(Entries provided begins)
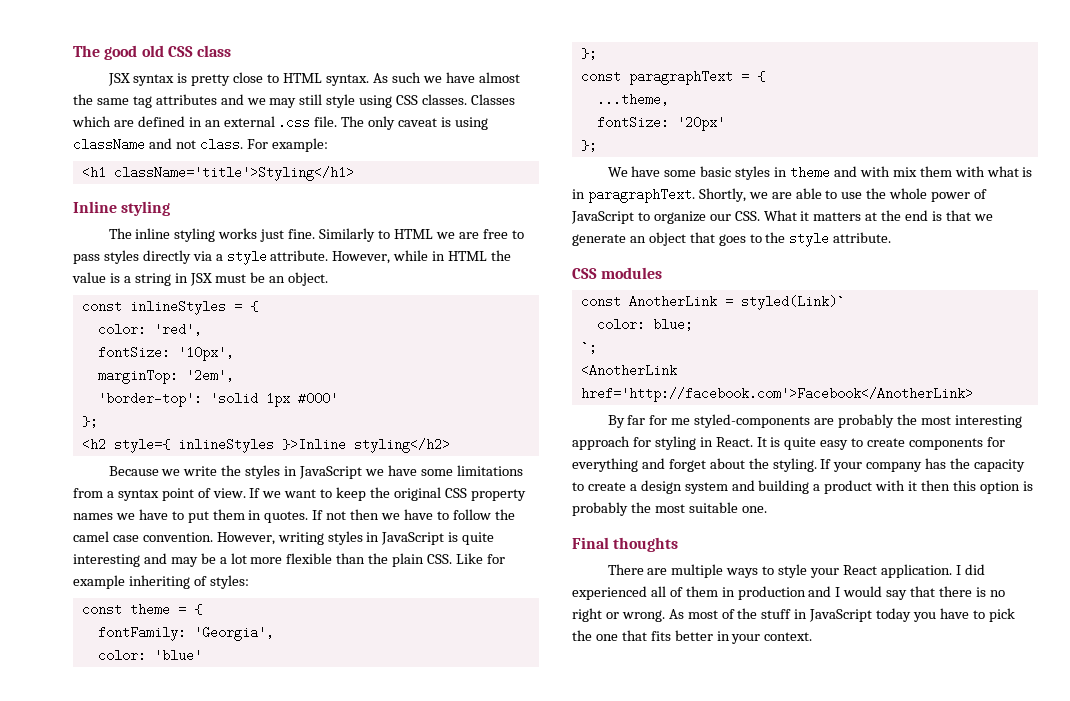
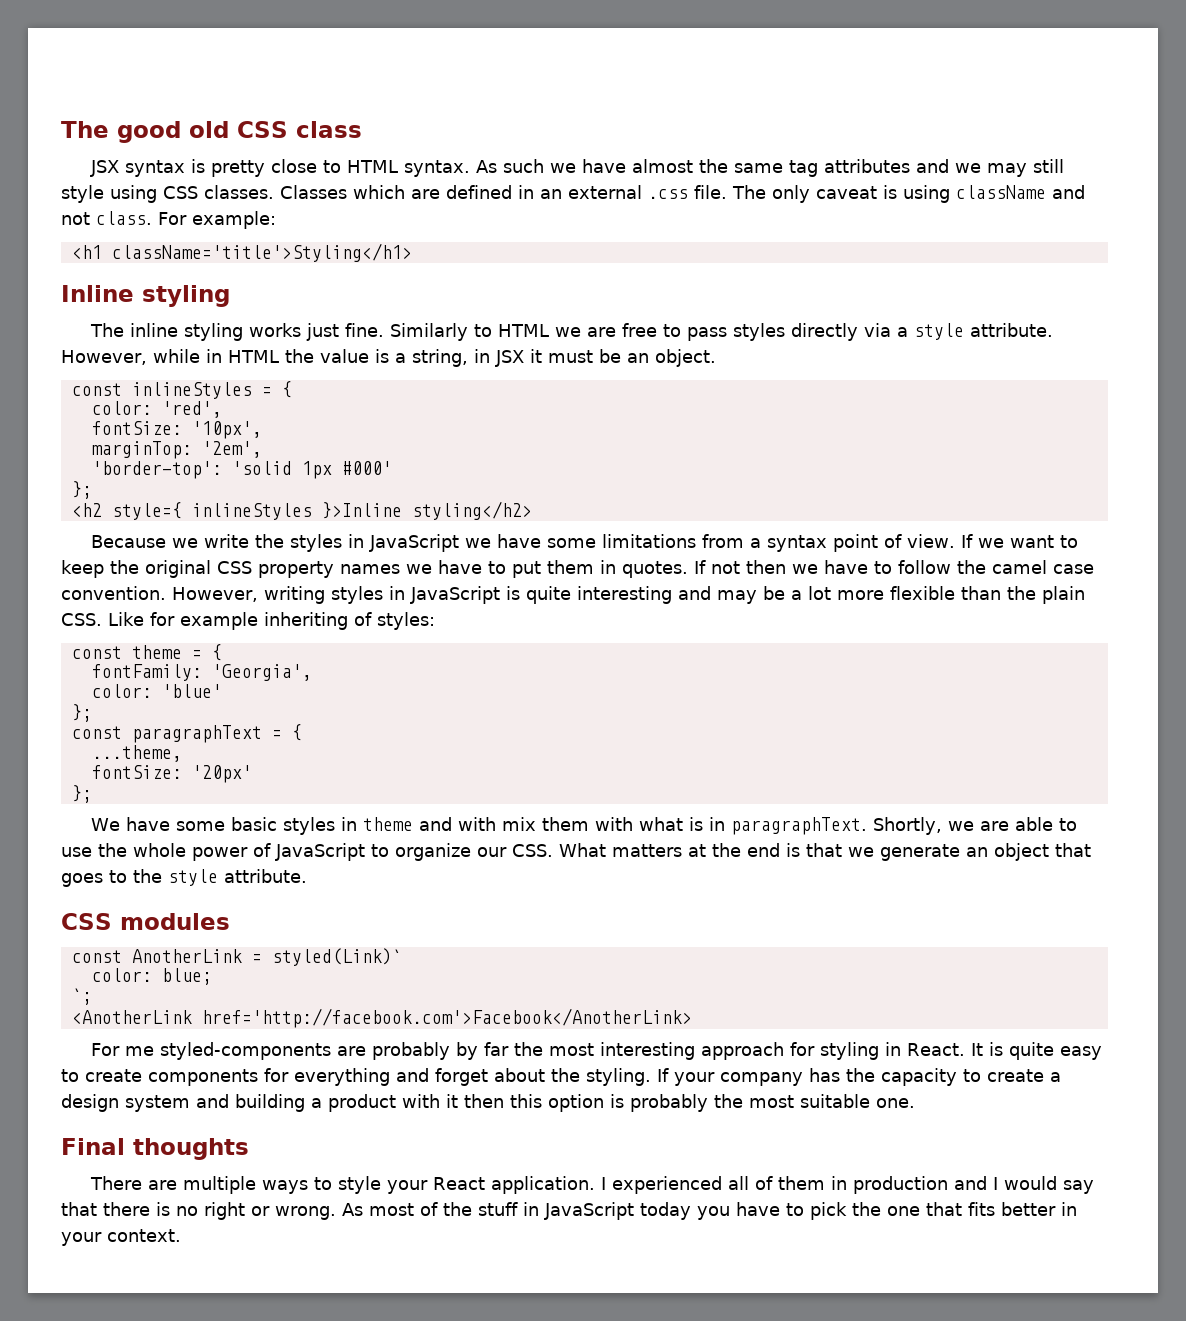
[134,273,171,286] string -> [412,349,468,367] string,
(212, 279) none -> [530,349,542,363] it
[800,211,810,221] it -> (606, 850) none
[607,415,668,428] By far for -> [90,1043,120,1056] For
(895, 421) none -> [455,1042,509,1060] by far
[964,564,985,575] did -> (606, 1183) none

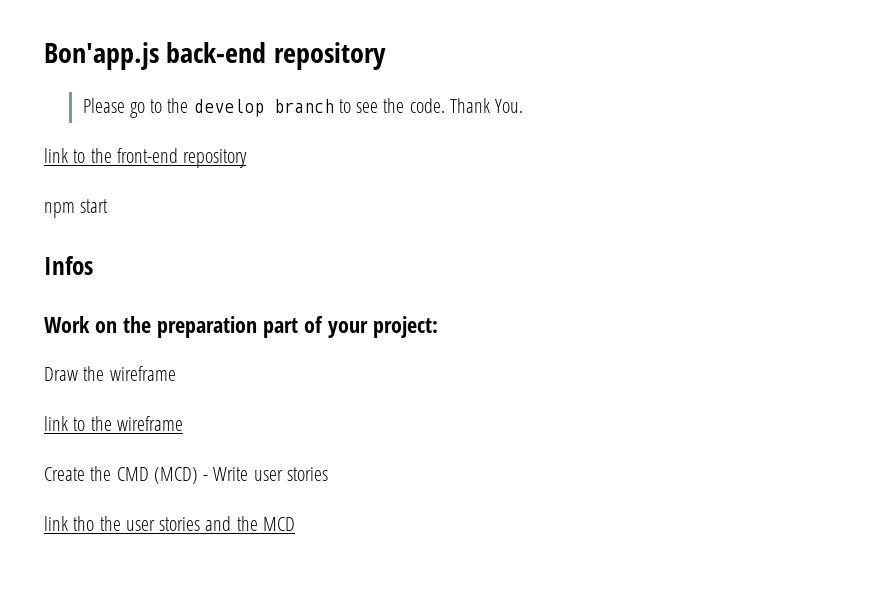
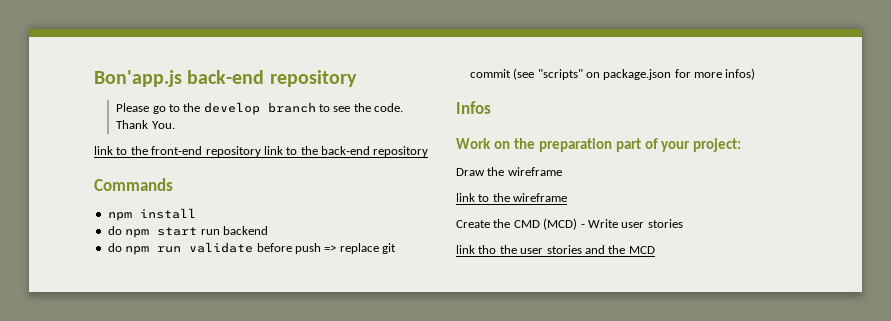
[44,199,109,218] // npm start -> [263,146,429,157] [94,178,173,191] [107,208,196,221] [107,226,268,238] [107,242,396,255] [469,68,756,80] link to the back-end repository // Commands // npm install // do npm start run backend // do npm run validate before push => replace git commit (see "scripts" on package.json for more infos)

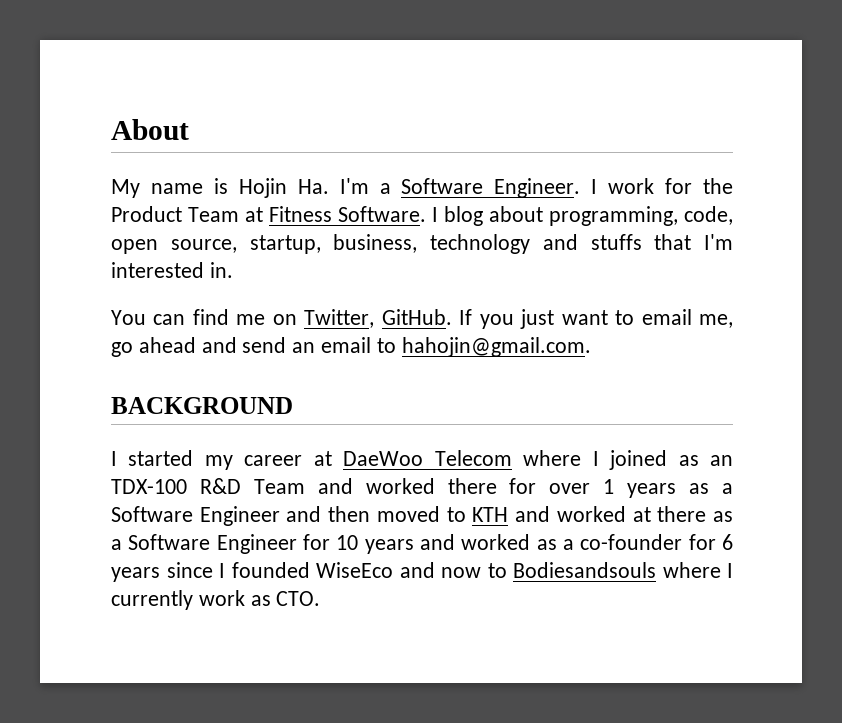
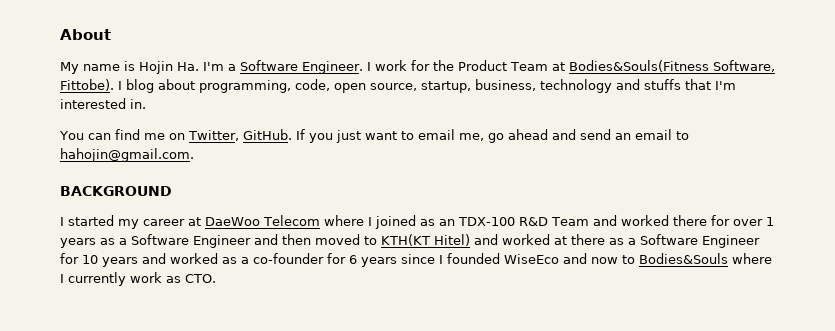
[269,206,426,222] Fitness Software. -> [568,60,775,72] [60,79,114,91] Bodies&Souls(Fitness Software, Fittobe).
[472,507,509,522] KTH -> [381,234,470,246] KTH(KT Hitel)
[513,562,656,578] Bodiesandsouls -> [639,253,728,264] Bodies&Souls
(Entries provided ends)
Exercise aim. Write out the records once more, exactly as they stand, with no images.

Solved exercise.
[134,273,171,286] string -> [412,349,468,367] string,
(212, 279) none -> [530,349,542,363] it
[800,211,810,221] it -> (606, 850) none
[607,415,668,428] By far for -> [90,1043,120,1056] For
(895, 421) none -> [455,1042,509,1060] by far
[964,564,985,575] did -> (606, 1183) none

[44,199,109,218] // npm start -> [263,146,429,157] [94,178,173,191] [107,208,196,221] [107,226,268,238] [107,242,396,255] [469,68,756,80] link to the back-end repository // Commands // npm install // do npm start run backend // do npm run validate before push => replace git commit (see "scripts" on package.json for more infos)

[269,206,426,222] Fitness Software. -> [568,60,775,72] [60,79,114,91] Bodies&Souls(Fitness Software, Fittobe).
[472,507,509,522] KTH -> [381,234,470,246] KTH(KT Hitel)
[513,562,656,578] Bodiesandsouls -> [639,253,728,264] Bodies&Souls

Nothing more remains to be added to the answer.